The Voss gallery, photo courtesy of the Victoria and Albert Museum
             Lingering in the Cabinet of Curiosities room, I examined the intricacies of metal mouthpieces, butterfly-adorned headwear, and the spray-painted dress from the No. 13 Spring/Summer 1999 collection. Televisions broadcasted the clothes in motion from previous catwalk shows: from the derrière flaunting “bumsters” and too-cool-for-school models wearing them in Nihilism (Spring/Summer 1994), to the lace-encased horns and crucifixes in Dante (Autumn/Winter 1996), to the abundant houndstooth and seeping lips in The Horn of Plenty (Autumn/Winter 2009). Even McQueen’s model choices were deliberate – the way they sauntered out, flicked off members of the audience, and appeared all-around irreverent and indifferent to their surroundings.

The Cabinet of Curiosities gallery, photo courtesy of the Victoria and Albert Museum
             McQueen viewed his clothes as just that – clothes. His humble and somewhat unfounded assumption implied his stance on whether fashion equates to art. For someone who could cut clothes without a pattern and managed to cram a pentagram, a carousel, a game of chess, fire, water, red contact lenses, and much more into his catwalk repertoire, surely we must argue that what McQueen achieved was an art form. Naysayers slammed him for being misogynistic when he was anything but. McQueen lashed out with the perfect response: “I know what misogyny is! I hate this thing about fragility and making women feel naïve…I want people to be afraid of the women I dress.” That kind of confidently executed intimidation on the part of the wearer, that kind of empowerment, is what McQueen’s clothes represent.  
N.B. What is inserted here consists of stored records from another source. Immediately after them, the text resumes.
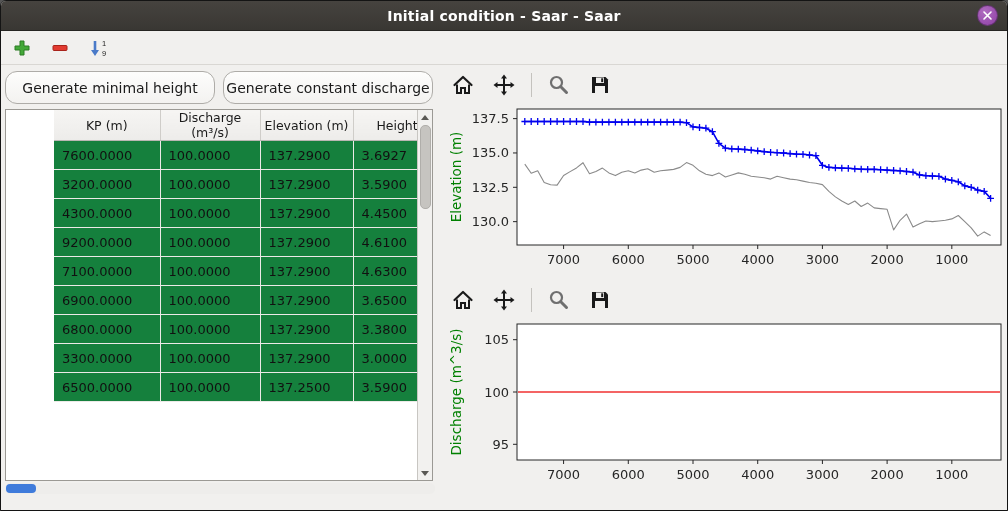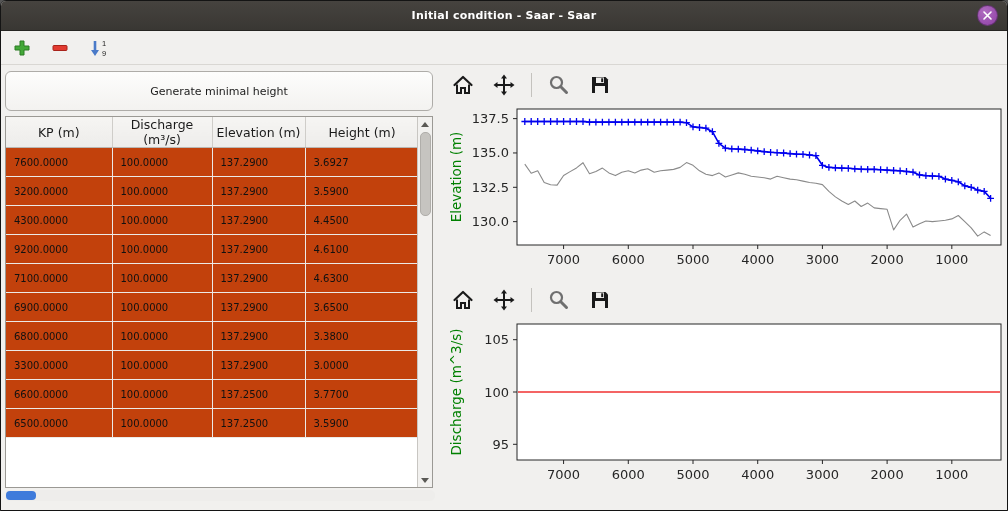--- a/index.html
+++ b/index.html
@@ -24,7 +24,7 @@
     display: flex; align-items: center; justify-content: center;
   }
   .titlebar .title {
-    color: #ffffff; font-size: 11px; font-weight: bold;
+    color: #ffffff; font-size: 14px; font-weight: bold;
     letter-spacing: .2px;
   }
   .close-btn {

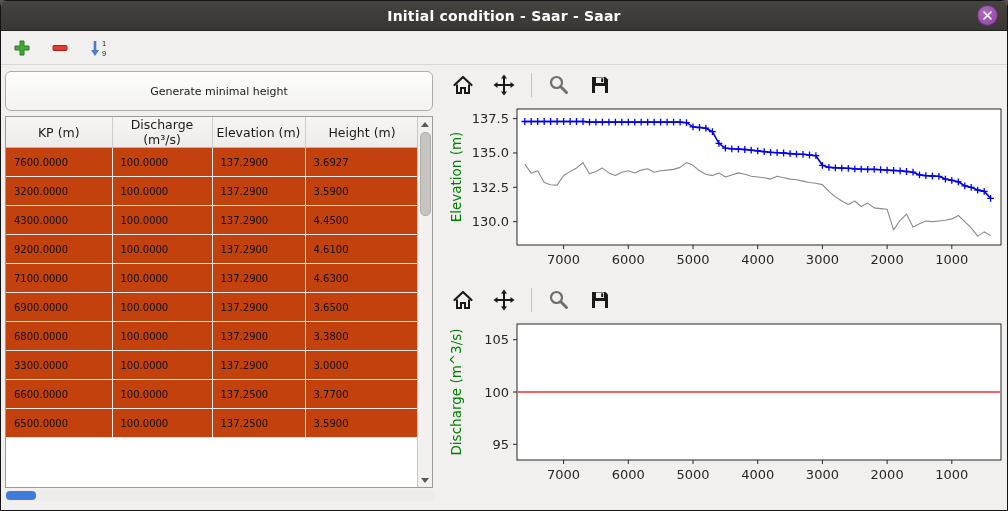--- a/index.html
+++ b/index.html
@@ -56,10 +56,10 @@
   .left-panel { width: 434px; padding: 4px 2px 0 4px; }
   .gen-buttons { display: flex; gap: 8px; margin: 2px 0 5px 0; }
   .gen-buttons button {
-    flex: 1; height: 40px;
+    flex: 1; height: 33px;
     background: linear-gradient(#fdfdfc, #f3f2f0);
-    border: 1px solid #aeaca8; border-radius: 6px;
-    font-family: inherit; font-size: 11px; color: #1b1b1b;
+    border: 1px solid #aeaca8; border-radius: 12px;
+    font-family: inherit; font-size: 14px; color: #1b1b1b;
     cursor: pointer;
   }
 

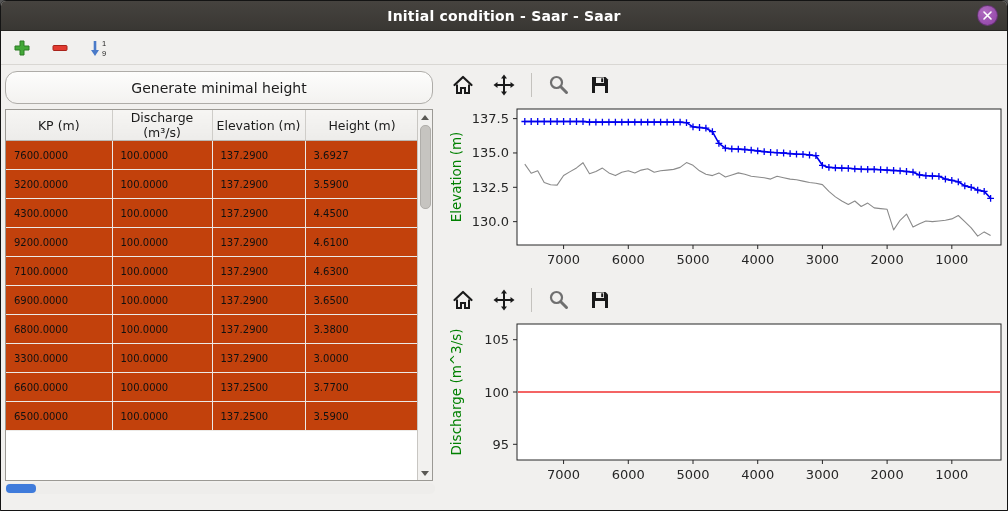--- a/index.html
+++ b/index.html
@@ -168,6 +168,7 @@
     <div class="left-panel">
       <div class="gen-buttons">
         <button>Generate minimal height</button>
+        <button>Generate constant discharge</button>
       </div>
       <div class="table-wrap">
         <div class="table-scroll">

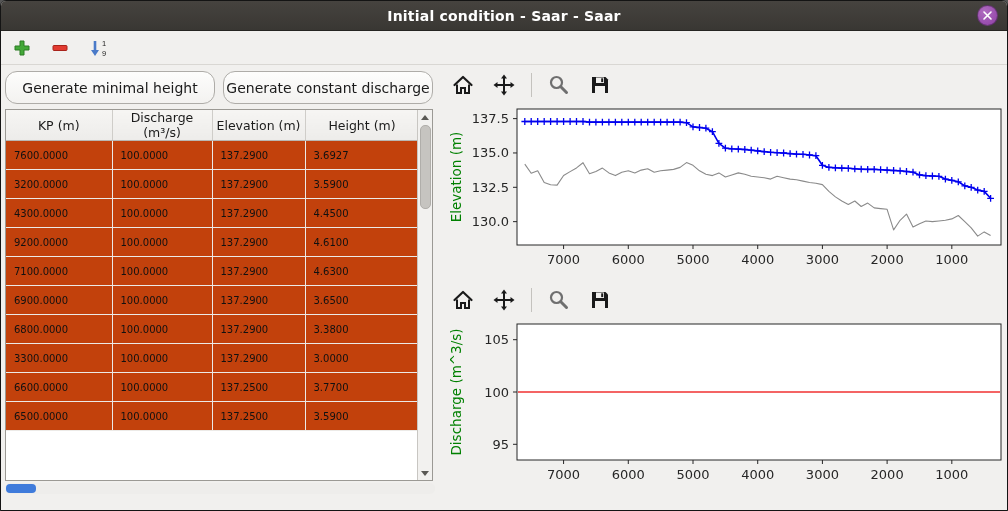--- a/index.html
+++ b/index.html
@@ -68,6 +68,7 @@
     border: 1px solid #9b9994;
     height: 372px;
     background: #ffffff;
+    padding-left: 48px;
   }
   .table-scroll { flex: 1; overflow: hidden; }
   table { border-collapse: collapse; table-layout: fixed; width: 413px; }

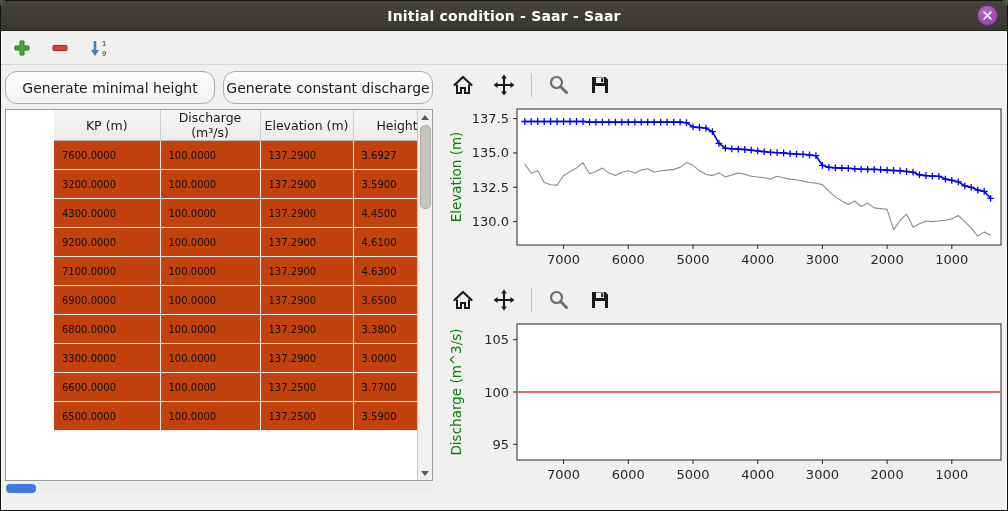--- a/index.html
+++ b/index.html
@@ -82,8 +82,8 @@
   td {
     height: 29px;
     border-right: 1px solid #eceae7; border-bottom: 1px solid #eceae7;
-    font-size: 10px; color: #111; padding-left: 8px;
-    background: #c2410c; white-space: nowrap; overflow: hidden;
+    font-size: 13px; color: #111; padding-left: 8px;
+    background: #15803d; white-space: nowrap; overflow: hidden;
   }
 
   

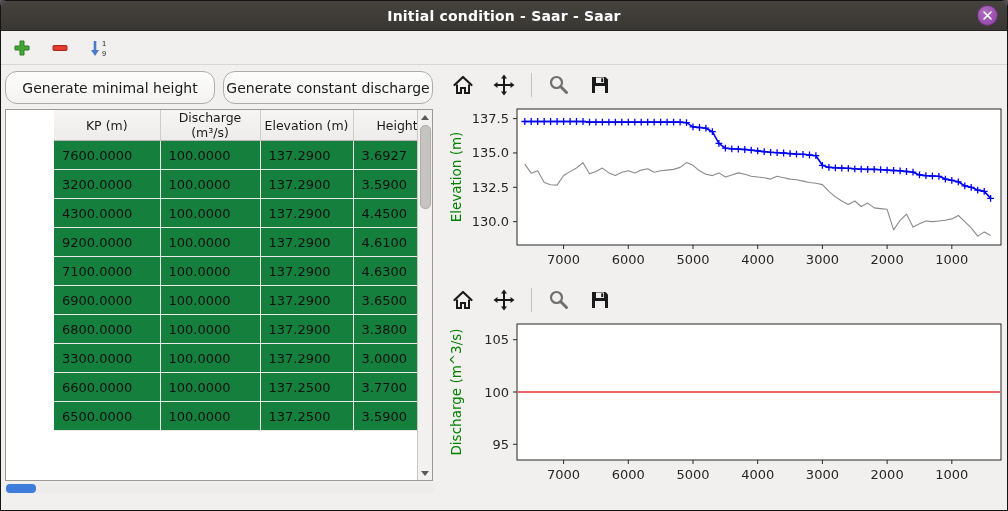--- a/index.html
+++ b/index.html
@@ -236,12 +236,6 @@
                   <td>100.0000</td>
                   <td>137.2900</td>
                   <td>3.0000</td>
-                </tr>
-                <tr>
-                  <td>6600.0000</td>
-                  <td>100.0000</td>
-                  <td>137.2500</td>
-                  <td>3.7700</td>
                 </tr>
                 <tr>
                   <td>6500.0000</td>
"When you see a woman wearing McQueen, there's a certain hardness to the clothes that makes her look powerful. It kind of fends people off." - Alexander McQueen; the Romantic Nationalism gallery, photo courtesy of the Victoria and Albert Museum
             McQueen’s version of beauty is savage because of the gritty, dark side of it that he chose to expose and become known for. He drew inspiration from sadomasochism, primitivism, romanticism, and nationalism, making it hard to believe that each room represented the amalgamation of one creative mind. Sarah Burton is the current creative director of Alexander McQueen. By her own admission, she does not share the same fascination with the darker side of life as the brand’s founder did. No one would wish a tortured past upon another, but McQueen’s demons were precisely what spurred on his theatrical and inventive visions. I cannot bring myself to watch the catwalk shows under Burton in recent years for fear of being underwhelmed due to my high standards. Without Alexander McQueen the individual, I fail to rationalize Alexander McQueen the brand.  

McQueen's last collection, Plato's Atlantis (Spring/Summer 2010), before his premature departure from the fashion world, photo courtesy of the Victoria and Albert Museum
             Just like the ever-changing hologram that distorts McQueen’s face into a skull and back again on the cover of my Alexander McQueen: Savage Beauty book, he will eternally remain the man, the myth. Due to his untimely death, he will also be preserved at the height of his youth and his success for all of time, leaving a giant fashion-shaped hole in our lives. McQueen, at least for me, will forever be the King of fashion, presiding from his celestial throne. I think he’d quite like that, don’t you?